Category: InterviewsHits: 10829
Page 1 of 2With the amount of success CD Projekt has (rightfully) enjoyed after releasing The Witcher on PC, it really didn't come as too much of a shock when the company announced their intentions to port the game over to the Xbox 360 and PlayStation 3. However, not much information was given about what changes and additions would be made to The Witcher: Rise of the White Wolf and whether or not those same tweaks would wind up finding their way to the original PC version. CD Projekt's Tom Ohle and Mateusz Kanik help fill in the gaps below:
GB: Did you originally intend to port The Witcher over to the Xbox 360 and PlayStation 3, or was this an opportunity that only presented itself after the game's success?
Tom: We'd always wanted to bring The Witcher to consoles, but only if we could make sure it was really good and could stand up to the best RPGs on those platforms. We put all of our focus into the game on PC for that reason; we felt that if we split our efforts across multiple platforms, we wouldn't be making the best game possible. Now that we're happy with the PC game (not counting the update we're just about done with) we're able to focus our attention on Rise of the White Wolf to make sure it's as good as it can be.

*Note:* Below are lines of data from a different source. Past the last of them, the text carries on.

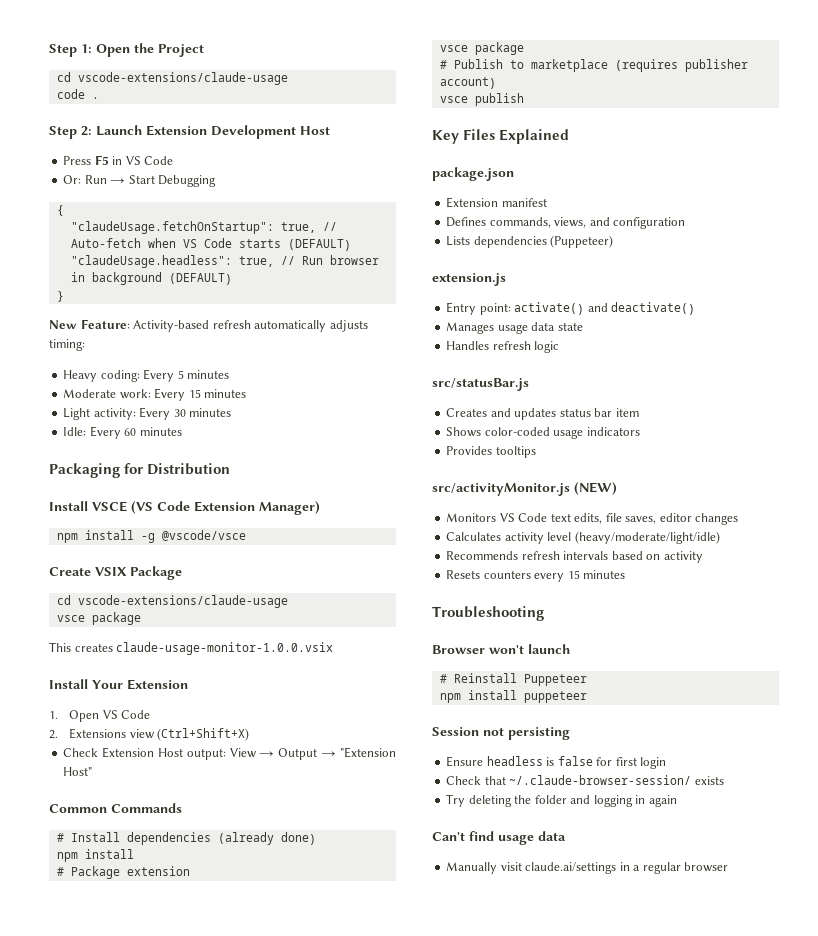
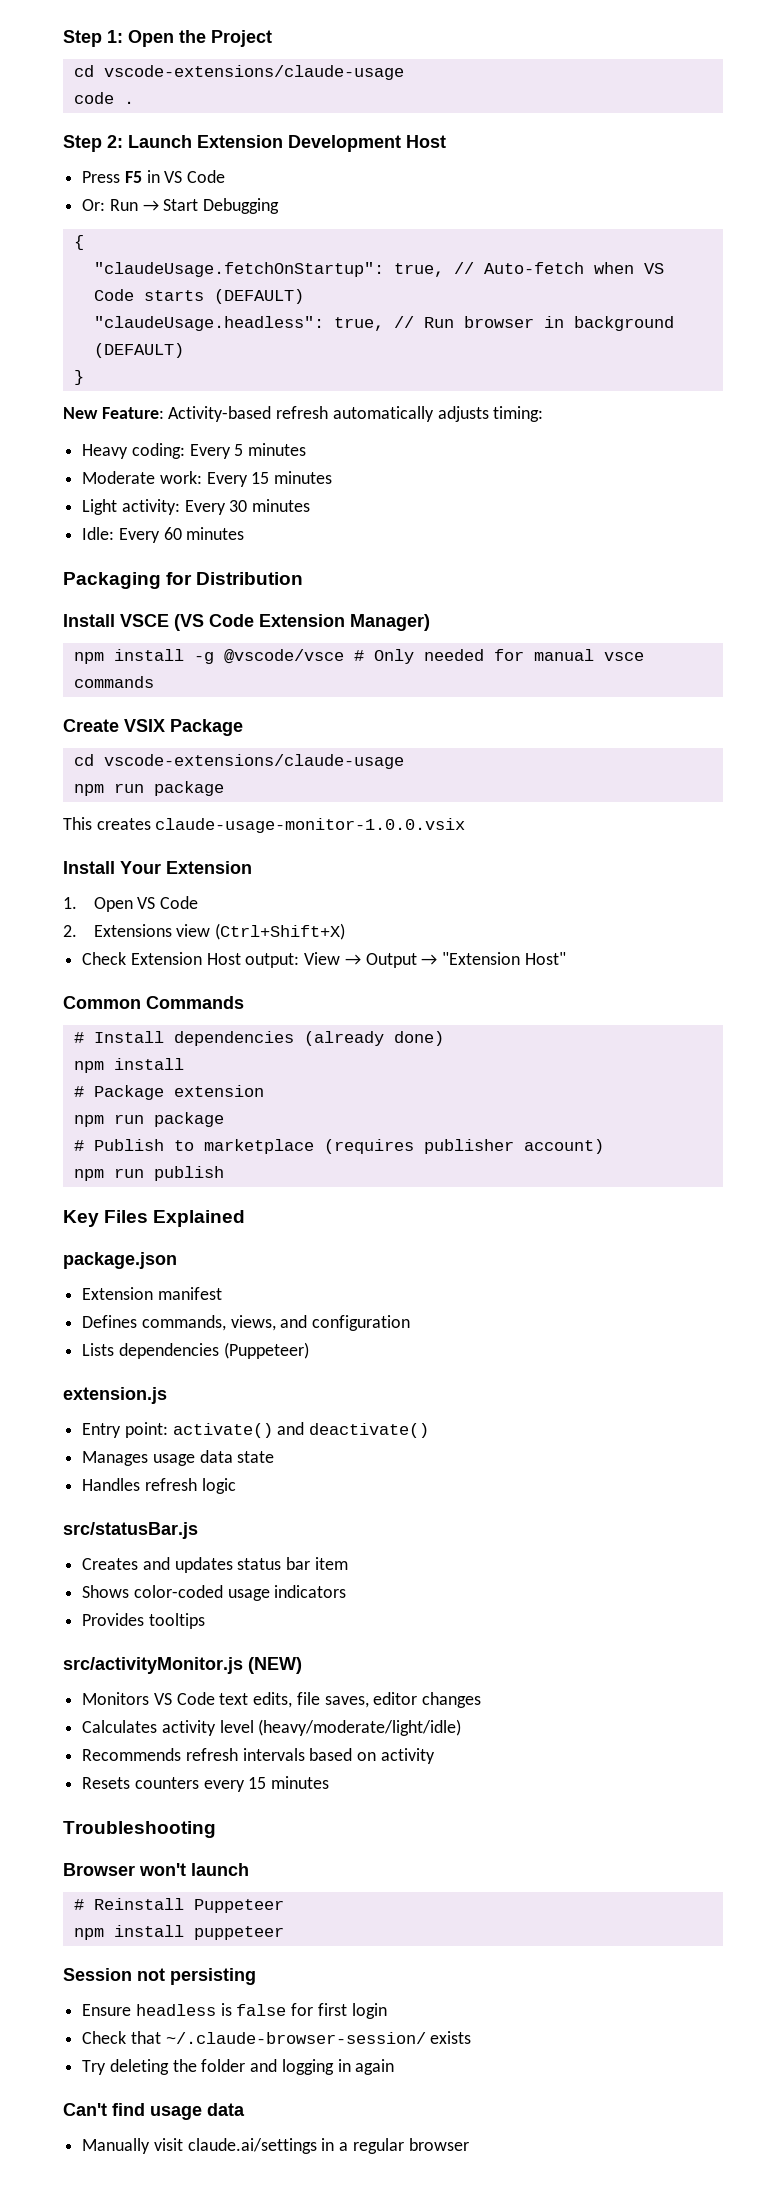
- npm install -g @vscode/vsce
+ npm install -g @vscode/vsce # Only needed for manual vsce commands
  Create VSIX Package
  cd vscode-extensions/claude-usage
- vsce package
+ npm run package
  # Package extension
- vsce package
+ npm run package
- vsce publish
+ npm run publish

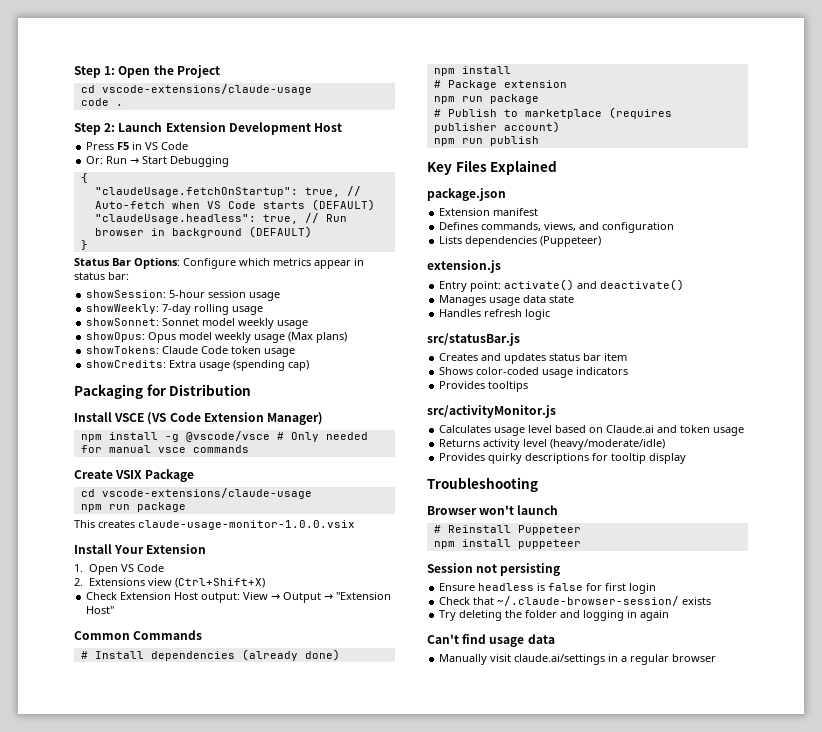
- New Feature: Activity-based refresh automatically adjusts timing:
- Heavy coding: Every 5 minutes
- Moderate work: Every 15 minutes
- Light activity: Every 30 minutes
- Idle: Every 60 minutes
+ Status Bar Options: Configure which metrics appear in status bar:
+ showSession: 5-hour session usage
+ showWeekly: 7-day rolling usage
+ showSonnet: Sonnet model weekly usage
+ showOpus: Opus model weekly usage (Max plans)
+ showTokens: Claude Code token usage
+ showCredits: Extra usage (spending cap)
- src/activityMonitor.js (NEW)
- Monitors VS Code text edits, file saves, editor changes
- Calculates activity level (heavy/moderate/light/idle)
- Recommends refresh intervals based on activity
- Resets counters every 15 minutes
+ src/activityMonitor.js
+ Calculates usage level based on Claude.ai and token usage
+ Returns activity level (heavy/moderate/idle)
+ Provides quirky descriptions for tooltip display

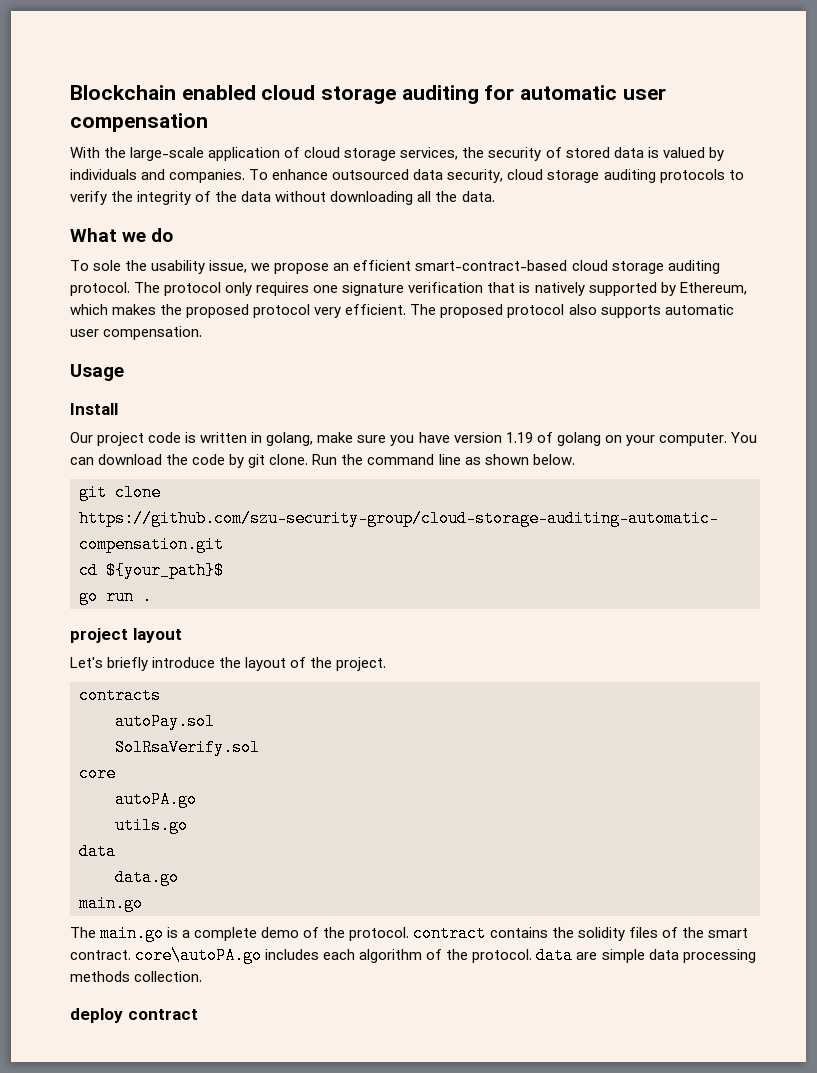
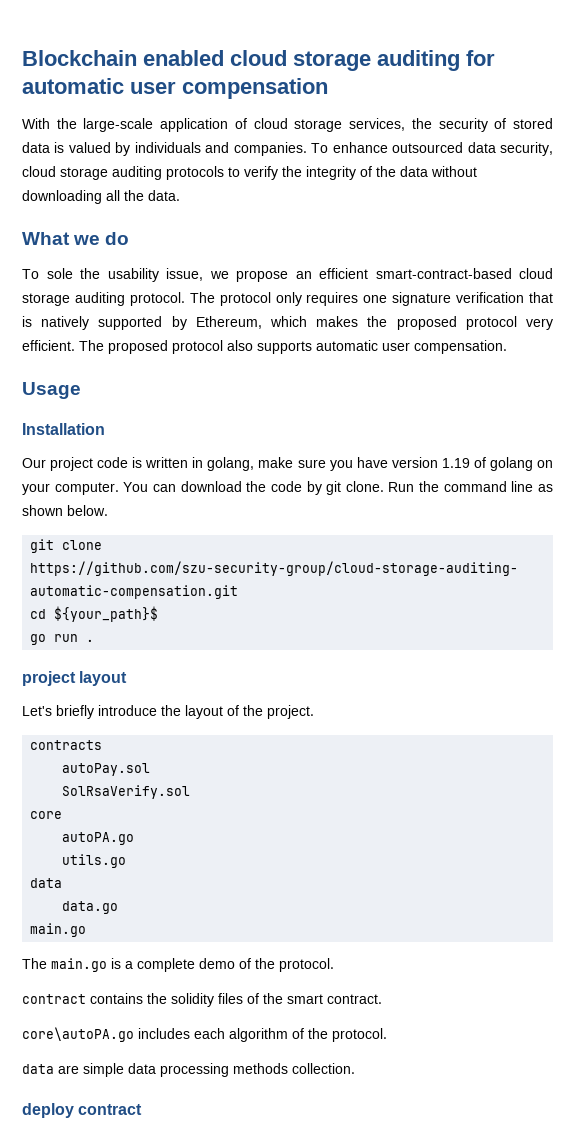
- Install
+ Installation
- The main.go is a complete demo of the protocol. contract contains the solidity files of the smart contract. core\autoPA.go includes each algorithm of the protocol. data are simple data processing methods collection.
+ The main.go is a complete demo of the protocol.
+ contract contains the solidity files of the smart contract.
+ core\autoPA.go includes each algorithm of the protocol.
+ data are simple data processing methods collection.

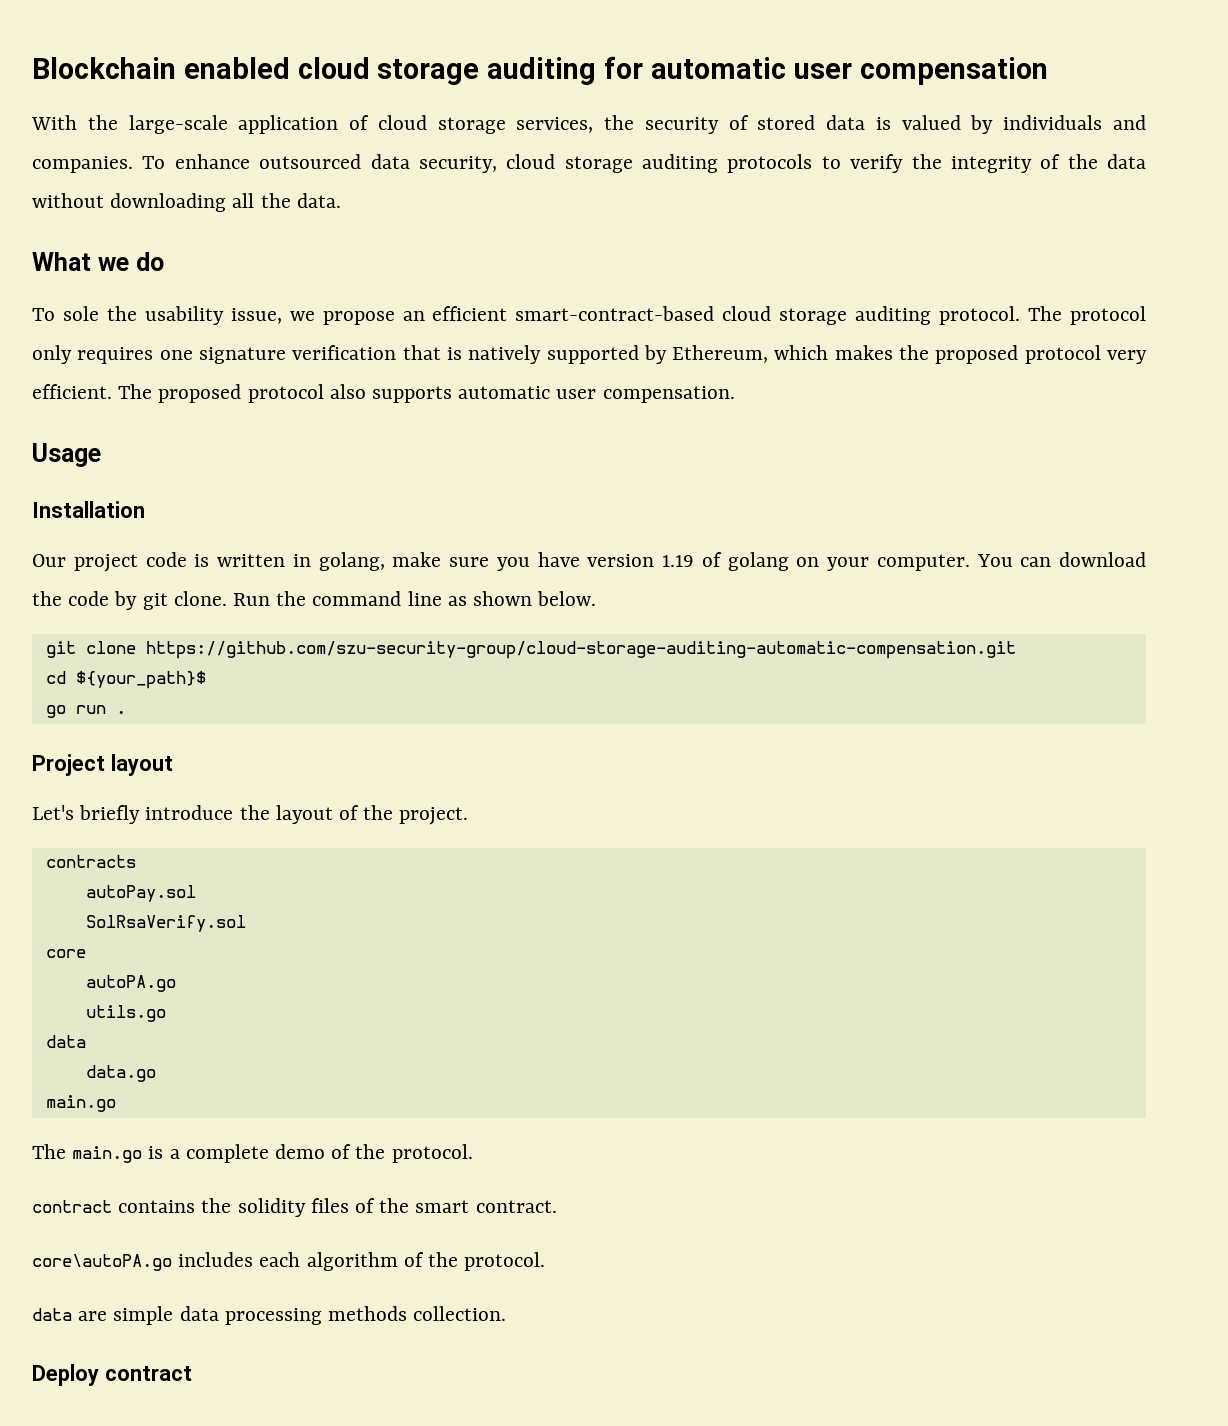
- project layout
+ Project layout
- deploy contract
+ Deploy contract

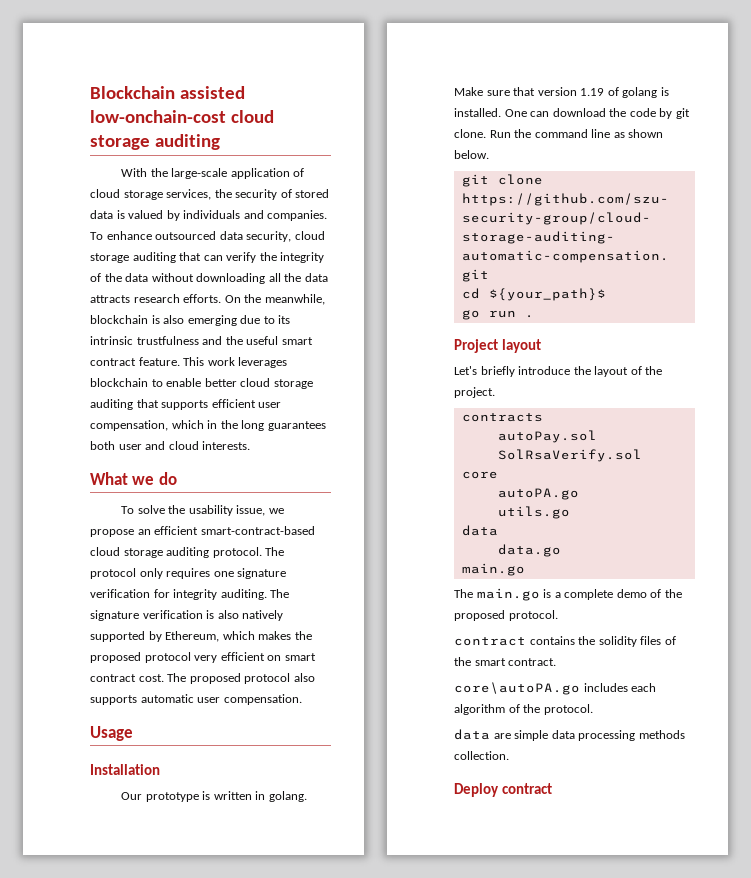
- Blockchain enabled cloud storage auditing for automatic user compensation
+ Blockchain assisted low-onchain-cost cloud storage auditing
- To enhance outsourced data security, cloud storage auditing protocols to verify the integrity of the data without downloading all the data.
+ To enhance outsourced data security, cloud storage auditing that can verify the integrity of the data without downloading all the data attracts research efforts. On the meanwhile, blockchain is also emerging due to its intrinsic trustfulness and the useful smart contract feature. This work leverages blockchain to enable better cloud storage auditing that supports efficient user compensation, which in the long guarantees both user and cloud interests.
- To sole the usability issue, we propose an efficient smart-contract-based cloud storage auditing protocol.
+ To solve the usability issue, we propose an efficient smart-contract-based cloud storage auditing protocol.
- The protocol only requires one signature verification that is natively supported by Ethereum, which makes the proposed protocol very efficient.
+ The protocol only requires one signature verification for integrity auditing. The signature verification is also natively supported by Ethereum, which makes the proposed protocol very efficient on smart contract cost.
- Our project code is written in golang, make sure you have version 1.19 of golang on your computer. You can download the code by git clone.
+ Our prototype is written in golang. Make sure that version 1.19 of golang is installed. One can download the code by git clone.
- The main.go is a complete demo of the protocol.
+ The main.go is a complete demo of the proposed protocol.

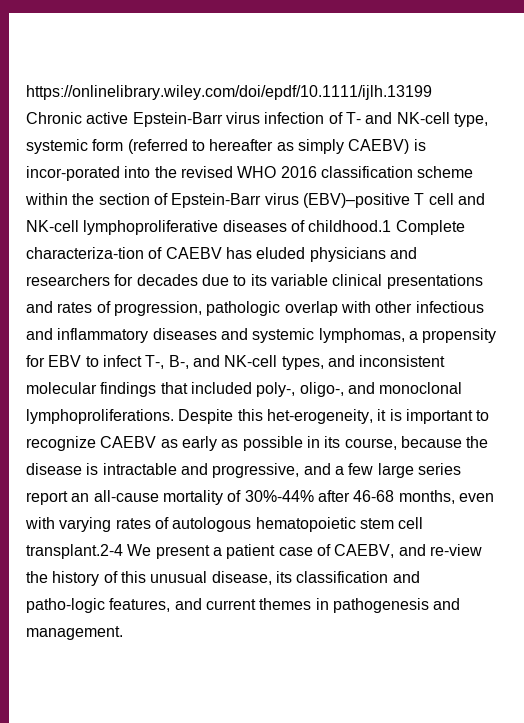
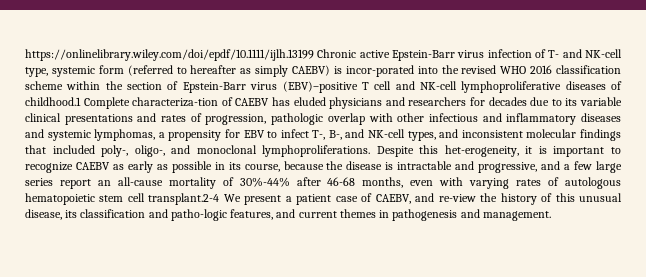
- https://onlinelibrary.wiley.com/doi/epdf/10.1111/ijlh.13199
- Chronic active Epstein-Barr virus infection of T- and NK-cell type, systemic form (referred to hereafter as simply CAEBV) is incor-porated into the revised WHO 2016 classification scheme within the section of Epstein-Barr virus (EBV)–positive T cell and NK-cell lymphoproliferative diseases of childhood.1 Complete characteriza-tion of CAEBV has eluded physicians and researchers for decades due to its variable clinical presentations and rates of progression, pathologic overlap with other infectious and inflammatory diseases and systemic lymphomas, a propensity for EBV to infect T-, B-, and NK-cell types, and inconsistent molecular findings that included poly-, oligo-, and monoclonal lymphoproliferations.
+ https://onlinelibrary.wiley.com/doi/epdf/10.1111/ijlh.13199 Chronic active Epstein-Barr virus infection of T- and NK-cell type, systemic form (referred to hereafter as simply CAEBV) is incor-porated into the revised WHO 2016 classification scheme within the section of Epstein-Barr virus (EBV)–positive T cell and NK-cell lymphoproliferative diseases of childhood.1 Complete characteriza-tion of CAEBV has eluded physicians and researchers for decades due to its variable clinical presentations and rates of progression, pathologic overlap with other infectious and inflammatory diseases and systemic lymphomas, a propensity for EBV to infect T-, B-, and NK-cell types, and inconsistent molecular findings that included poly-, oligo-, and monoclonal lymphoproliferations.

GB: How did you wind up working with Widescreen Games? Can you give us a quick overview of what exactly they'll be contributing to RotWW?
Tom: We obviously had a few options for how we could approach Rise of the White Wolf's development. do it all internally or find a studio that could help us out. Given that this was to be our first console title, we figured it would make more sense to find a studio with console experience and importantly, console technology to work with. We looked at a number of options and decided to go with Widescreen, as their tech fit our needs and they were enthusiastic about the project. They're providing the technology base and handling implementation of assets and new design elements into the new engine. They're also making sure everything actually works.
GB: Tell us more about what you're doing with the combat system in the console version. How will it be different from what we saw in the PC version?
Mateusz: First and foremost, we're adapting the combat system in The Witcher: Rise of the White Wolf for console controllers. Several issues tie into this, including giving players control of specific combat actions like parries, ripostes and evasive moves, or providing greater control over specific attacks and how they're executed.
Combat in the console version will be more immersive, arcade-like and faster due to the greater responsiveness of the controls and a truly rich blend of controllable actions, moves and blows. This change toward arcade visuals in no way means we're abandoning the RPG mechanics, and character development will remain essential. In general, however, players' manual abilities will more strongly affect the outcome of fights.
GB: Rise of the White Wolf will also feature "new animations, models, and vegetation". Can you briefly explain what these might be? Are you replacing existing animations and models, or will these be entirely new?
Mateusz: Many of the models and much of the vegetation will be rebuilt from scratch to improve the quality of visuals on the consoles. Console systems differ greatly from PC systems and we've been forced to approach game assets differently. Added to that, we revamped the combat system almost entirely and so had to record a vast number of new mo-cap animations to reflect the more direct control in combat.